No longo prazo, o maior desafio é estabilizar o preço dos fertilizantes e dos alimentos, que vem em uma crescente desde 2021. Mais uma vez, a concentração do mercado em alguns players e a dependência externa brasileira são a chave para o problema porque o Brasil não consegue alterar esse mercado sem ser um grande produtor. Além disso, a demanda por produtos agrícolas durante a pandemia puxou o preço do NPK.

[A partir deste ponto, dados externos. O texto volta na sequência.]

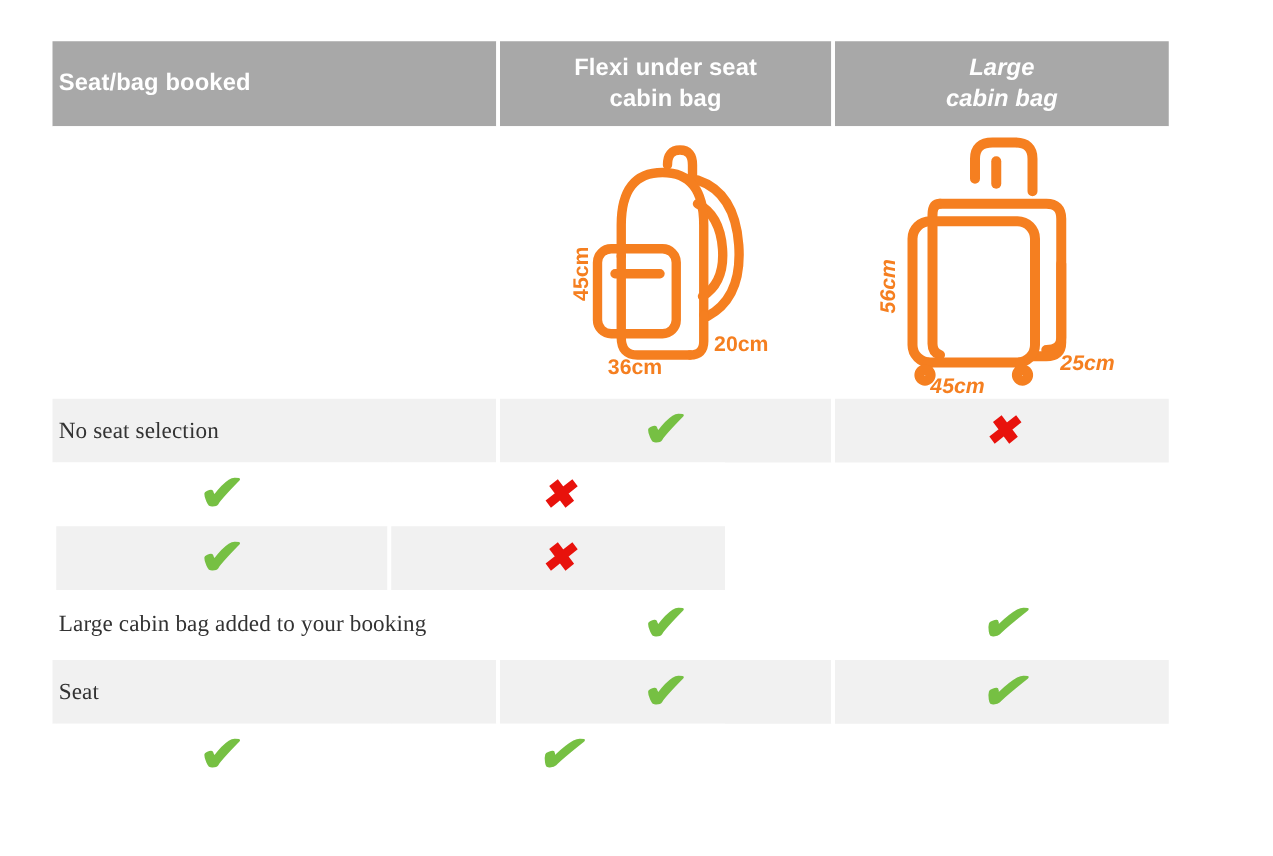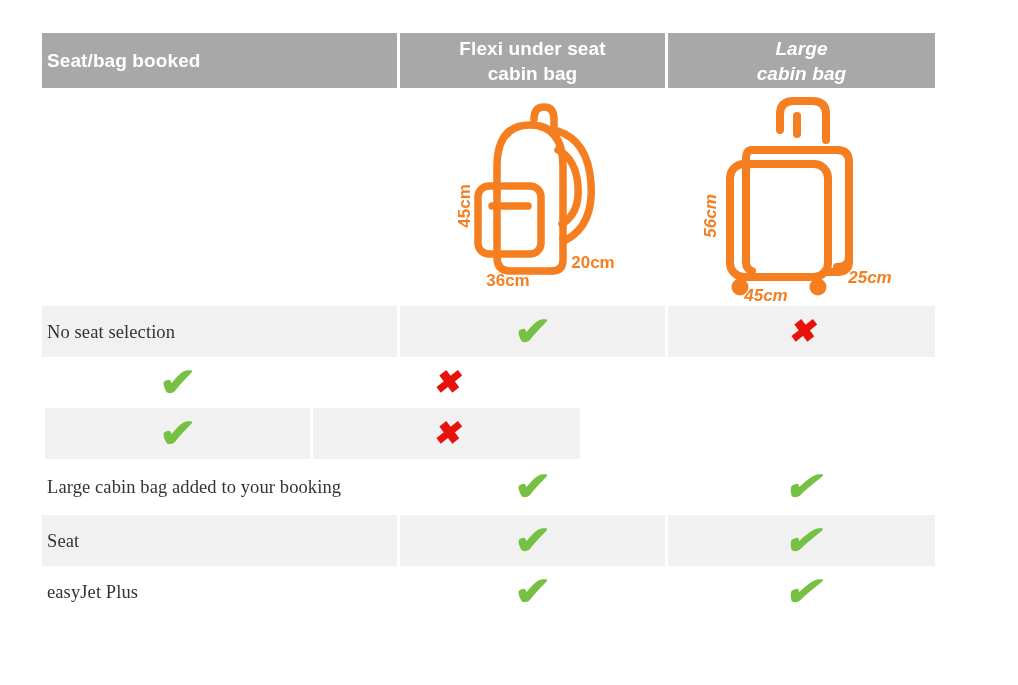--- a/index.html
+++ b/index.html
@@ -63,21 +63,21 @@
     font-style: italic;
   }
   .gap {
     flex: 0 0 3px;
     width: 3px;
     background: #ffffff;
   }
 
   
   .header-row {
-    height: 55px;
+    height: 68px;
   }
   .header-row .cell-label,
   .header-row .cell-mid,
   .header-row .cell-right {
     background: #a8a8a8;
   }
   .header-title {
     color: #ffffff;
     font-size: 19px;
     font-weight: bold;
@@ -304,23 +304,20 @@
           <div class="gap"></div>
           <div class="cell-mid">
             <span class="mark mark-yes">✔</span>
           </div>
           <div class="gap"></div>
           <div class="cell-right">
             <span class="mark mark-yes">✔</span>
           </div>
         </div>
         <div class="row data-row plain">
-          <div class="cell-label">
-            <span class="row-label">easyJet Plus</span>
-          </div>
           <div class="gap"></div>
           <div class="cell-mid">
             <span class="mark mark-yes">✔</span>
           </div>
           <div class="gap"></div>
           <div class="cell-right">
             <span class="mark mark-yes">✔</span>
           </div>
         </div>
       </div>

“Os custos finais ao produto para o produtor rural podem ser bastante melhorados. Medidas como: desoneração tributária, melhoria da infraestrutura e logística dedicada à produção e escoamento dos fertilizantes, melhoria da estrutura e gestão portuária para esse setor, melhoria do ambiente de negócios para aumentar a produção nacional podem diminuir os custos para o produtor em médio prazo”.

A guerra pode fazer parecer que a crise dos fertilizantes é algo momentâneo e urgente, mas é preciso tratar do problema da dependência externa no longo prazo já que a atual safra ainda não é fortemente impactada pelos resultados do conflito. A solução é a produção nacional de fertilizantes, com tecnologia e matéria prima brasileiras.